Le coureur belge Alec Segaert, membre de l'équipe Bahrain Victorious, a créé la surprise en s'extrayant du peloton à trois kilomètres de l'arrivée pour remporter la douzième étape du Tour d'Italie, ce jeudi à Novi Ligure. Cette étape de 175 kilomètres, qui traversait les terres de la légende Fausto Coppi, était initialement promise aux sprinteurs, avec seulement deux côtes de troisième catégorie situées loin de la ligne d'arrivée. Cependant, sous l'impulsion notamment de l'équipe Movistar, qui a durci la course dans les montées, les favoris ont été distancés et n'ont pu recoller dans les cinquante derniers kilomètres.
Une attaque décisive
Alec Segaert, âgé de 23 ans et déjà vainqueur du Grand Prix de Denain en mars dernier, a placé une attaque tranchante à moins de trois kilomètres du but. Il a réussi à conserver quelques longueurs d'avance pour s'imposer en solitaire, offrant à son équipe Bahrain Victorious un succès de prestige. La journée a été parfaite pour la formation bahreïnie puisque son coéquipier, Afonso Eulalio, a conservé la tête du classement général. Le Portugais a même grappillé six secondes de bonification lors du dernier sprint intermédiaire, portant son avance à trente-trois secondes sur le Danois Jonas Vingegaard, deuxième du classement général.
Un final haletant
Cette étape, qui semblait devoir se jouer au sprint, a finalement été animée par des attaques répétées. Les coureurs de l'équipe Movistar ont mis le feu aux poudres dans les ascensions, provoquant une sélection naturelle. Les sprinteurs purs, incapables de suivre le rythme, ont été lâchés, laissant la place à des puncheurs comme Segaert. Le Belge a su saisir sa chance au moment opportun, lançant une offensive irrésistible à trois kilomètres de la ligne. Derrière lui, le peloton, mené par les équipes des sprinteurs, n'a pas réussi à organiser une poursuite efficace, permettant à Segaert de lever les bras pour la première fois sur un grand tour.
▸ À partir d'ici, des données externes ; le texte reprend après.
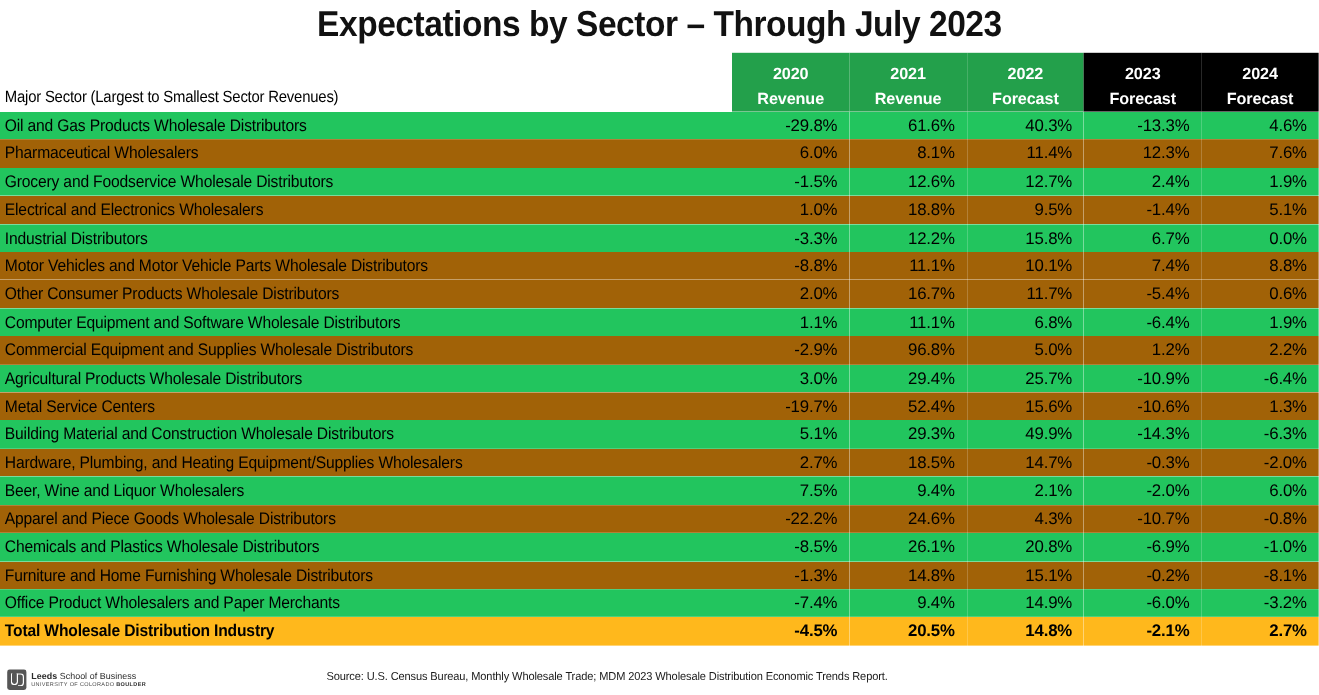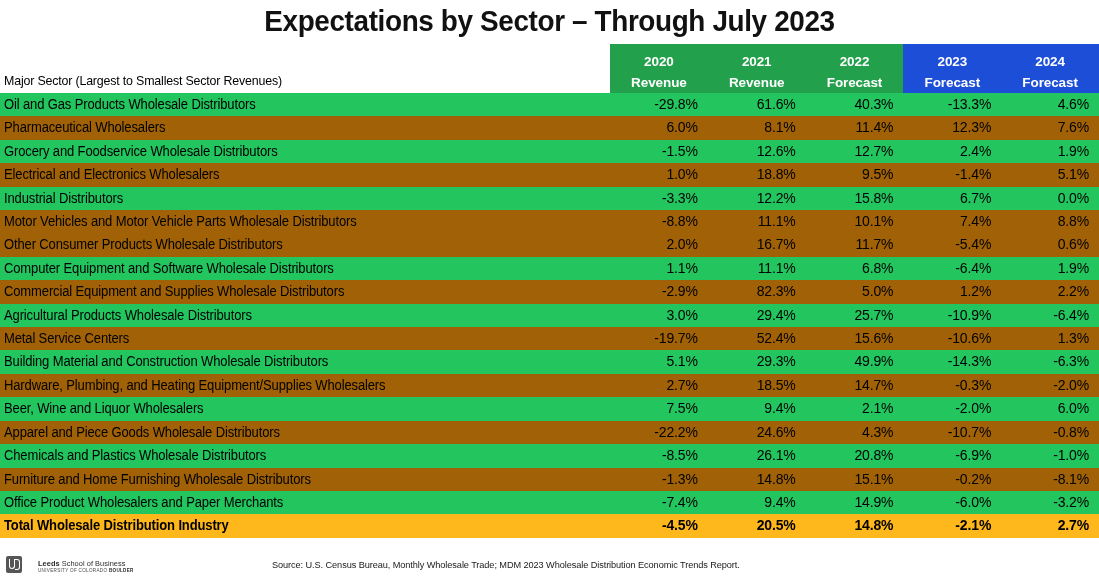"2023" th.yr.red { background: #1d4ed8 -> #000000 }
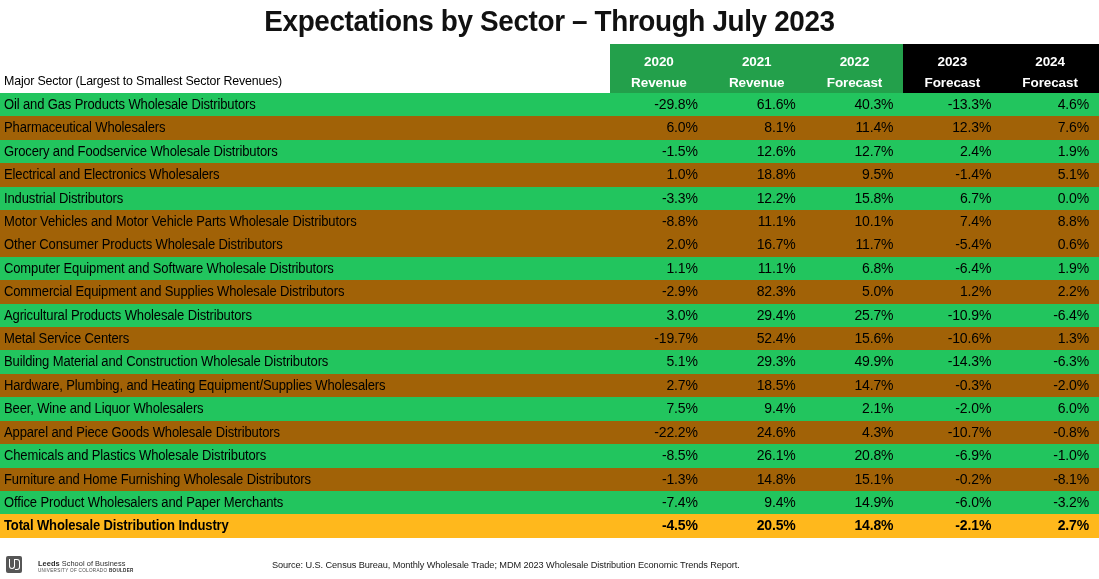"82.3%" td.val { text: 82.3% -> 96.8% }
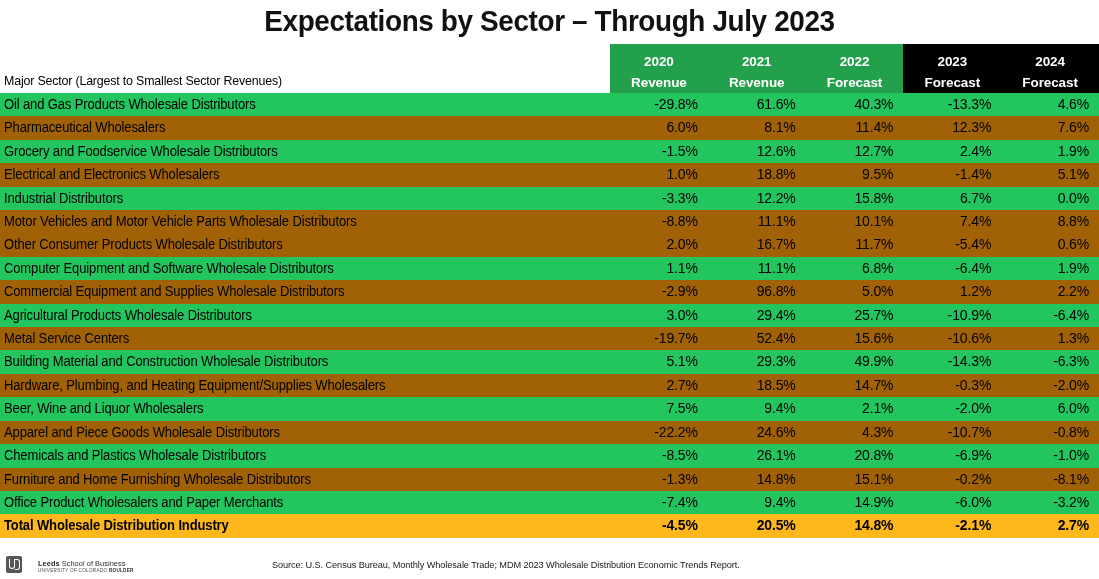"Leeds School of Business" #logo-lockup { align-items: none -> center; gap: 16px -> 4px }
Au classement général, Eulalio conforte son maillot rose. Il devance désormais Vingegaard de trente-trois secondes, tandis que le troisième, l'Espagnol Juan Ayuso, pointe à quarante-six secondes. La course pour le maillot rose reste ouverte, mais le Portugais semble en pleine confiance. La treizième étape, prévue vendredi, devrait offrir un nouveau terrain de jeu aux sprinteurs, mais les attaquants pourraient encore une fois perturber les plans.